En somme, proposer une entrée par l’écrit, suivie d’une discussion, et revenir à l’écrit ensuite, permet finalement de multiplier les moyens de faire venir les enfants à la philosophie. Si on considère que l’accès à la philosophie est un droit pour chaque enfant, ne faut-il pas proposer différentes formes d’activités afin que chacun puisse en tirer profit en fonction de ses capacités, dans le cadre d’une école inclusive ?
Pour aller plus loin, l’écrit pourrait même être considéré comme indispensable à l’acquisition d’une pensée réflexive. Dans un article, Olivier Blond-Rzewuski souligne l’importance de l’écriture dans l’acte de philosophie.
« La place de l’écriture dans le développement de la pensée logique, de l’abstraction et de l’objectivité – donc de la science – semble primordiale, comme le montrent entre autres les travaux de Jack Goody (1979, 1986) : elle est condition de l’esprit critique en ce qu’elle permet la mise en ordre de discontinuités, de différences, de catégories (Denat, 2007, p. 6), « des examens rétrospectifs » (Goody, 1979, p. 221) et l’exercice d’une « rumination constructive » (p. 96). » (Blond-Rzewuski, 2021) « Si l’écriture est nécessaire à la pratique philosophique, c’est d’abord qu’elle offre comme un exceptionnel opérateur de réflexivité » (Balaudé, cité dans Denat, 2007, p. 19, cité dans Blond-Rzewuski, 2021, p. 2).

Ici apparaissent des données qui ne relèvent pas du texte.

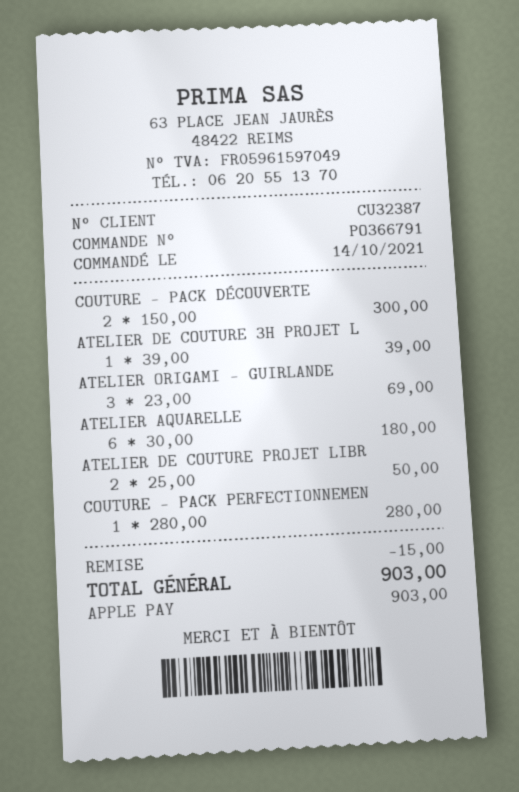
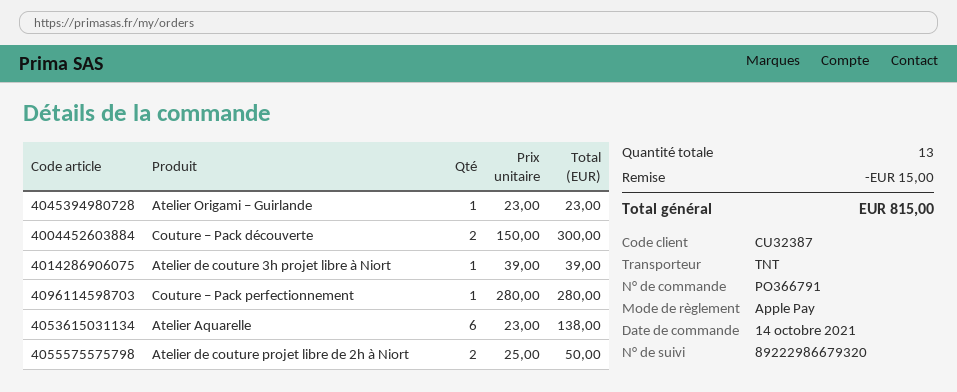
ATELIER ORIGAMI – GUIRLANDE: 3 x 23.00 = 69.00 -> 1 x 23.00 = 23.00
ATELIER AQUARELLE: 6 x 30.00 = 180.00 -> 6 x 23.00 = 138.00
total: 903.00 -> 815.00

Enfin, Olivier Blond-Rzewuski, dans son projet de thèse, cite cette conclusion de la conférence de consensus sur l’écriture en mars 2018 : *« l’écriture “est un moteur de la pensée car c’est en cherchant les mots, les phrases, qu’on donne consistance aux idées. L’écriture favorise la réflexivité, car elle se déploie sous les yeux de celui qui écrit et lui permet de voir sa pensée prendre forme.” (CNESCO, 2018) *» (Blond-Rzewuski, 2019). Cependant, l’écrit possède aussi ses limites, notamment la « solitude inhérente à l’acte d’écriture » (Blond-Rzewuski, 2018, p. 184). En effet, quand l’enfant, seul face à sa page blanche, doit apporter des éléments de réponse à la question posée, même dans l’optique de partager son point de vue avec un camarade en classe, il peut se sentir effrayé et découragé. Sans oublier la connotation très scolaire de l’écrit. Pour remédier à ce problème, ou en tous cas pour tenter d’apporter une solution, les auteurs précédemment cités proposent de le « déscolariser », à l’image du texte libre de Freinet. Proposer donc, sans imposer, dédramatiser et permettre une articulation entre l’oral et l’écrit, voilà ce vers quoi il faut essayer de tendre.
Ecriture et philosophie : un apprentissage long et nécessaire
Olivier Blond-Rzewuski s’interroge, au vu de l’interdépendance entre l’écrit et le développement de la pensée que nous avons expliquée plus haut, sur l’absence d’une didactique de l’écrit philosophique en amont de la classe de terminale. C’est pourquoi il fait l’hypothèse de la possibilité d’une didactique de l’écrit philosophique dès la fin de l’école élémentaire. On retiendra de ses réflexions qu’un écrit philosophique se doit de mettre en œuvre des habiletés de pensée, de permettre une réflexion qui s’appuie sur la pensée d’autrui, aborde des thèmes universels liés à la condition humaine, et s’inscrit dans un contexte et une évolution.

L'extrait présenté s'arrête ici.